Junior Chomchana Phuchanbanchob, playing as an individual, also finished round one at even par and is tied with Tadokoro after shooting a 76 in the second round.
Round one proved to be tough for junior Ariadna Fonseca Diaz after recording six bogies and finishing at 5-over par. In round two, after carding a birdie on her seventh hole, she managed to shoot at even par for the rest of the round. Fonseca Diazfinished at 1-over and is in a three-way tie for 56th with KU teammates Yi-Tsen Chou and Pitsinee Winyarat.
Chou was consistent for the Jayhawks shooting a 3-over 75 over both rounds and ended the day at 6-over. Winyarat shot a 4-over 76 for round one, and improved in the second round finishing 2-over.
Kallie Gonzales rounded out the KU scoring with a 7-over for the day.
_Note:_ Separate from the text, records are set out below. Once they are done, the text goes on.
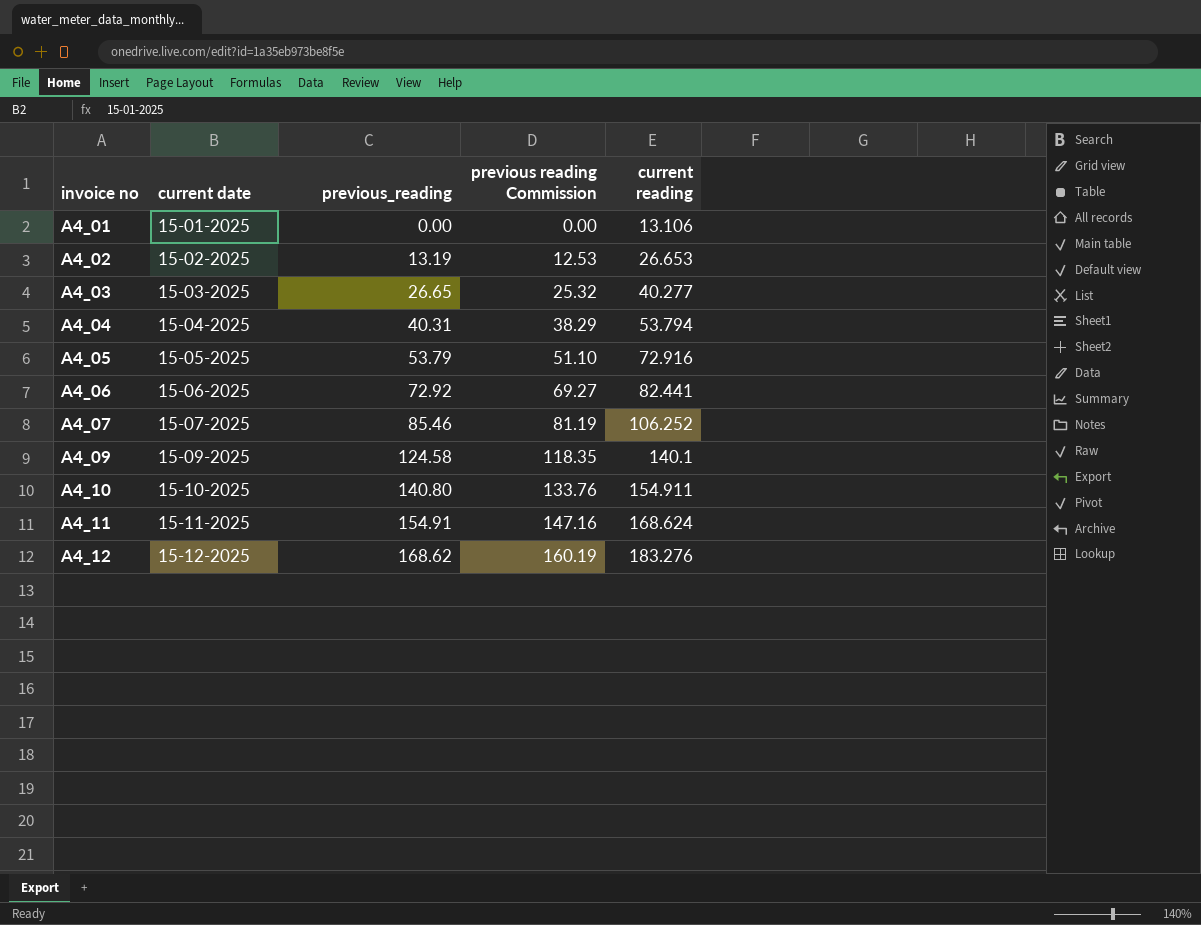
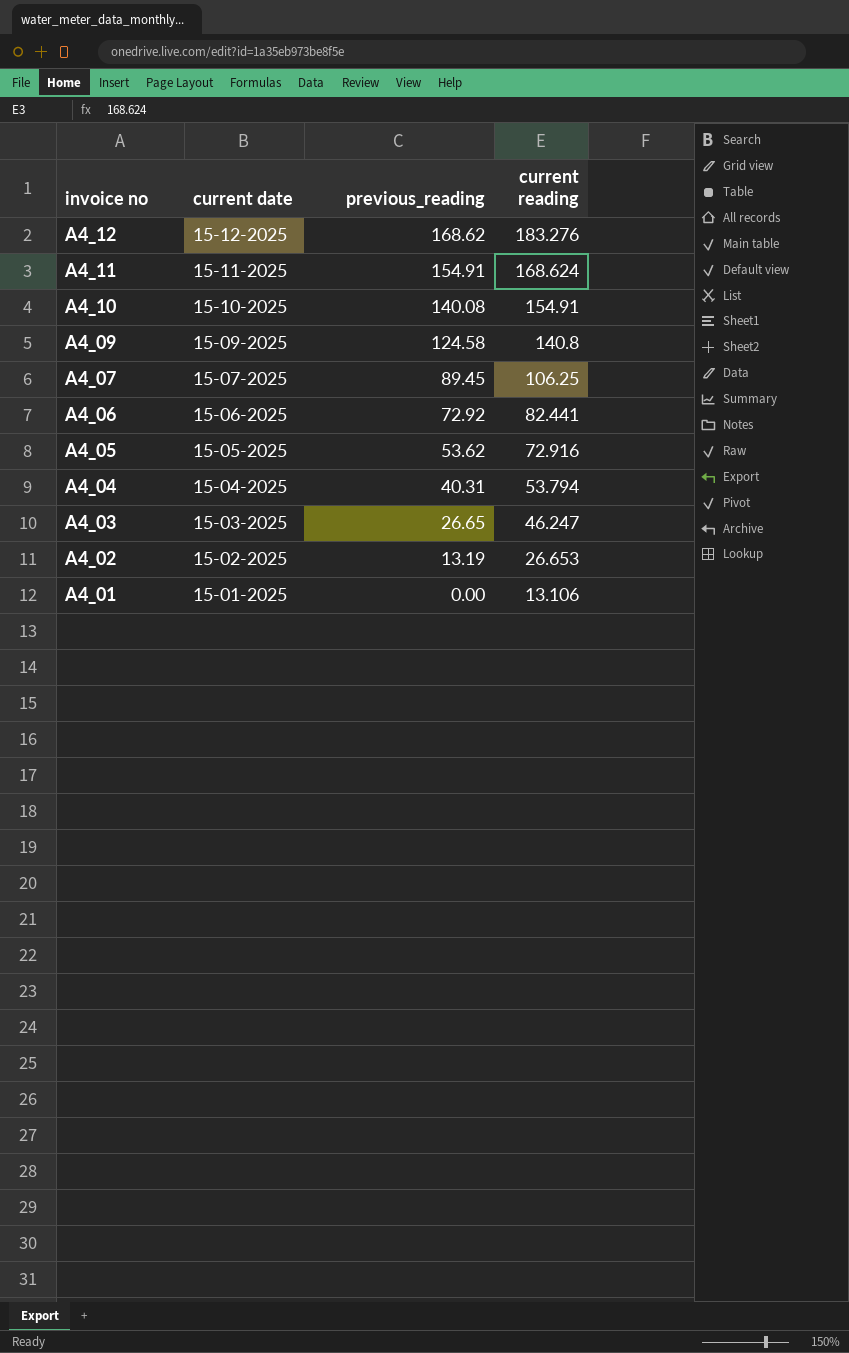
row order: invoice no ascending -> invoice no descending
column previous reading Commission | formula: [previous_reading] * 0.95 -> none
A4_10 | previous_reading: 140.80 -> 140.08
A4_10 | current reading: 154.911 -> 154.91
A4_09 | current reading: 140.1 -> 140.8
A4_07 | previous_reading: 85.46 -> 89.45
A4_07 | current reading: 106.252 -> 106.25
A4_05 | previous_reading: 53.79 -> 53.62
A4_03 | current reading: 40.277 -> 46.247

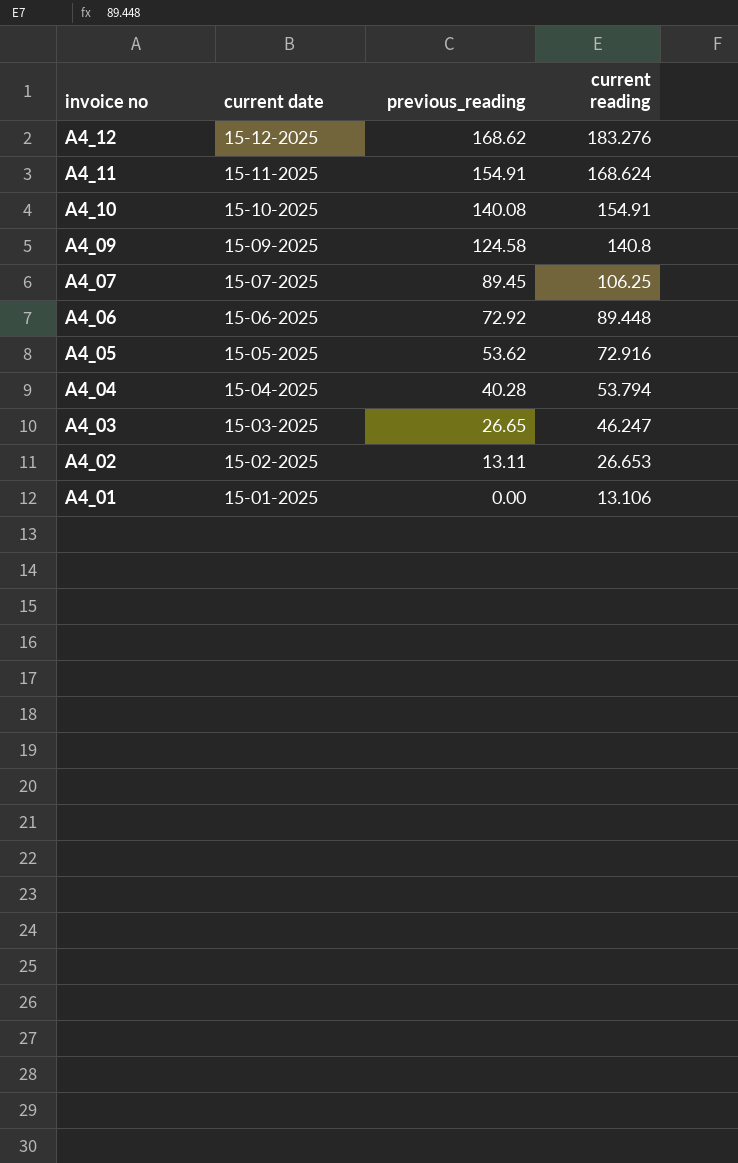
A4_06 | current reading: 82.441 -> 89.448
A4_04 | previous_reading: 40.31 -> 40.28
A4_02 | previous_reading: 13.19 -> 13.11

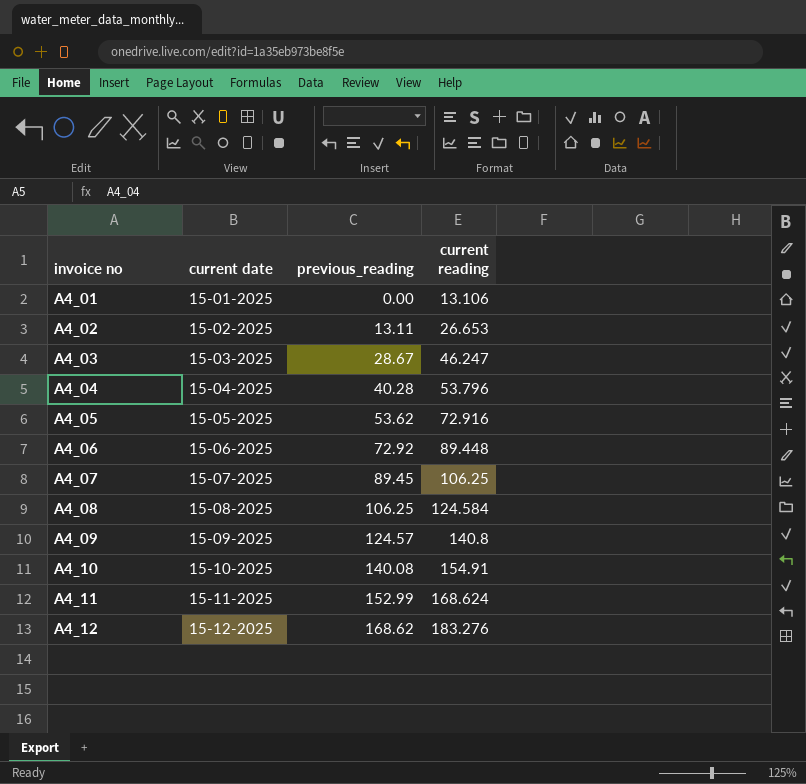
row order: invoice no descending -> invoice no ascending
A4_03 | previous_reading: 26.65 -> 28.67
A4_04 | current reading: 53.794 -> 53.796
row A4_08: none -> 15-08-2025 | 106.25 | 124.584
A4_09 | previous_reading: 124.58 -> 124.57
A4_11 | previous_reading: 154.91 -> 152.99

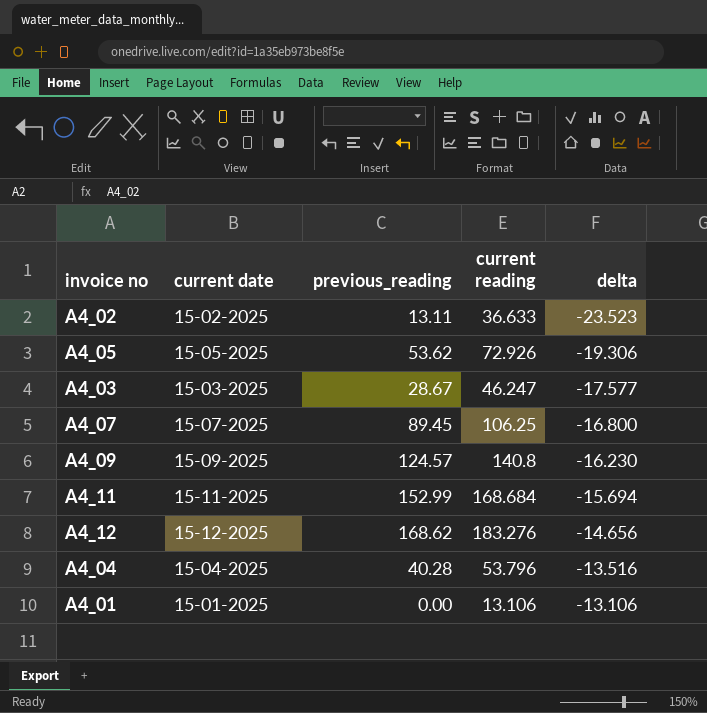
row order: invoice no ascending -> delta ascending
column delta | formula: none -> [previous_reading] - [current reading]
row A4_06: 15-06-2025 | 72.92 | 89.448 -> none
row A4_08: 15-08-2025 | 106.25 | 124.584 -> none
row A4_10: 15-10-2025 | 140.08 | 154.91 -> none
A4_02 | current reading: 26.653 -> 36.633
A4_05 | current reading: 72.916 -> 72.926
A4_11 | current reading: 168.624 -> 168.684

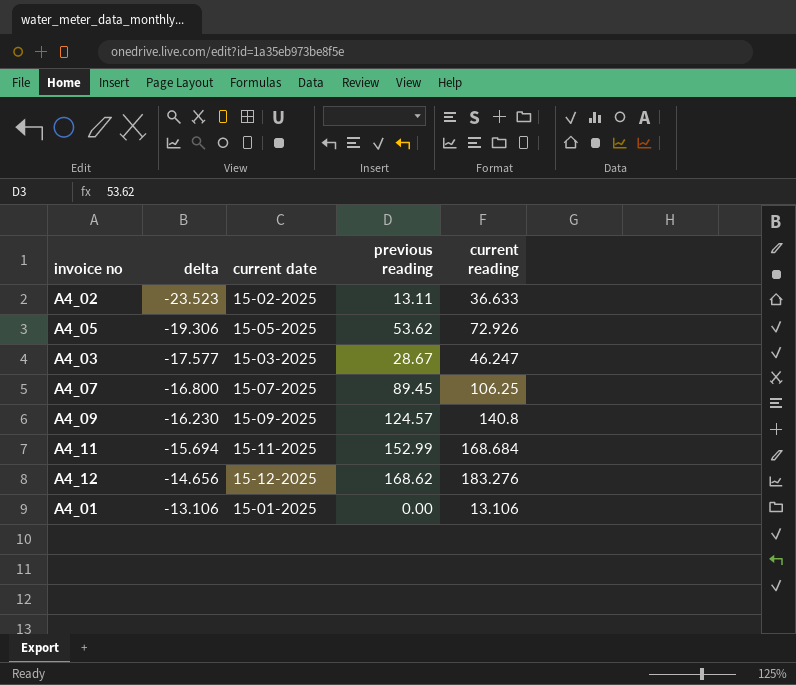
column delta | position: 5 -> 2
column name: previous_reading -> previous reading
row A4_04: 15-04-2025 | 40.28 | 53.796 | -13.516 -> none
Though Gonzales recorded five birdies over two rounds, a triple and double bogie countered her positive scores and hindered her ability to climb up the leaderboard.
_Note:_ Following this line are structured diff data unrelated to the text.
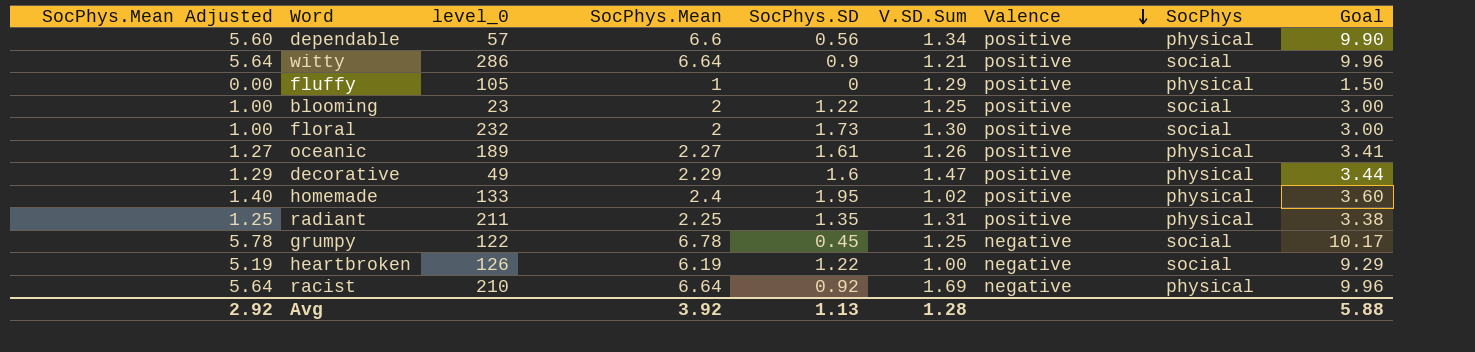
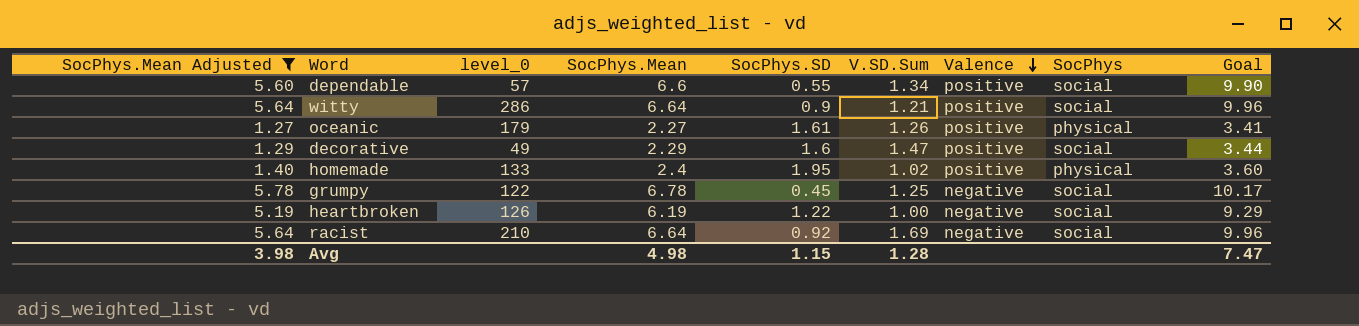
filter: none -> SocPhys.Mean Adjusted >= 1.27
dependable | SocPhys.SD: 0.56 -> 0.55
dependable | SocPhys: physical -> social
oceanic | level_0: 189 -> 179
decorative | SocPhys: physical -> social
racist | SocPhys: physical -> social
Avg | SocPhys.Mean Adjusted: 2.92 -> 3.98
Avg | SocPhys.Mean: 3.92 -> 4.98
Avg | SocPhys.SD: 1.13 -> 1.15
Avg | Goal: 5.88 -> 7.47

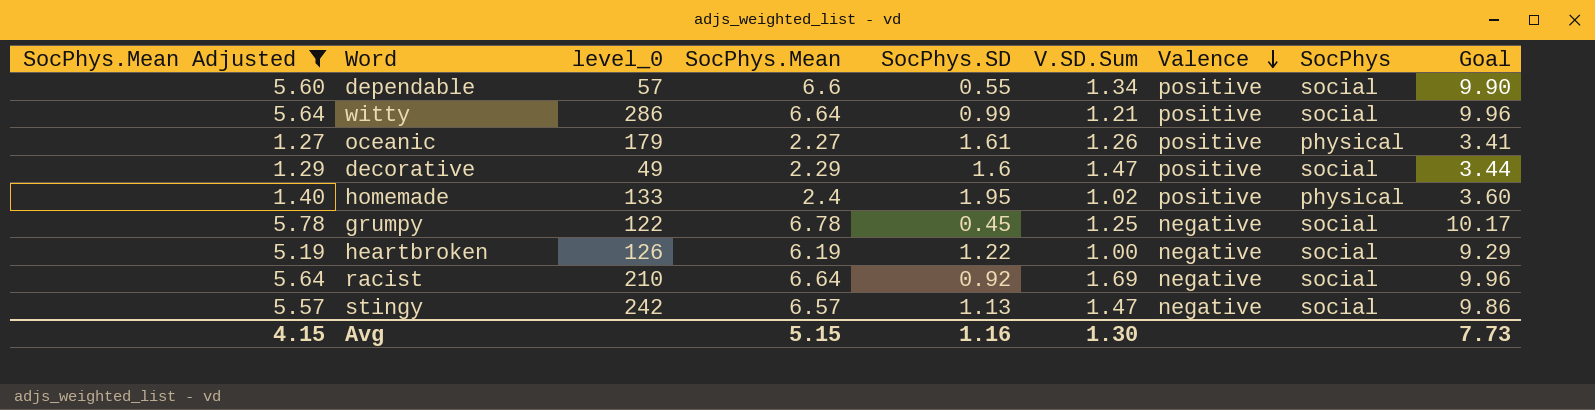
witty | SocPhys.SD: 0.9 -> 0.99
row stingy: none -> 5.57 | 242 | 6.57 | 1.13 | 1.47 | negative | social | 9.86
Avg | SocPhys.Mean Adjusted: 3.98 -> 4.15
Avg | SocPhys.Mean: 4.98 -> 5.15
Avg | SocPhys.SD: 1.15 -> 1.16
Avg | V.SD.Sum: 1.28 -> 1.30
Avg | Goal: 7.47 -> 7.73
“This course is pretty straight forward and we made it way more difficult than it needed to be,” said O’Neil. “We gave too many shots away around the greens in particular and if we did get in trouble off the tee we compounded it with a three-putt or two-chip which you just can’t do.”
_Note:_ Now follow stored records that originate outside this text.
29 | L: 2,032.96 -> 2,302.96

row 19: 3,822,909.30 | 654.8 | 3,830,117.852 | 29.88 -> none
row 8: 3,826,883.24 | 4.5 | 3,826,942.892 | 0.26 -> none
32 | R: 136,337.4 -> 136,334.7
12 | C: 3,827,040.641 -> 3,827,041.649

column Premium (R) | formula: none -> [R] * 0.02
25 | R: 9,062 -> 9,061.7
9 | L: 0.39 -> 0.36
The Jayhawks fired a 298 in both rounds and are seven strokes behind Georgia, which holds the No. 13 spot.
“We don’t have to do anything special in the final round other than keep it simple, don’t force shots and make confident decisions,” said O’Neil. “The rest will take care of itself.”
The Jayhawks will now turn their attention to the final round which begins at 9:15 a.m. Tuesday.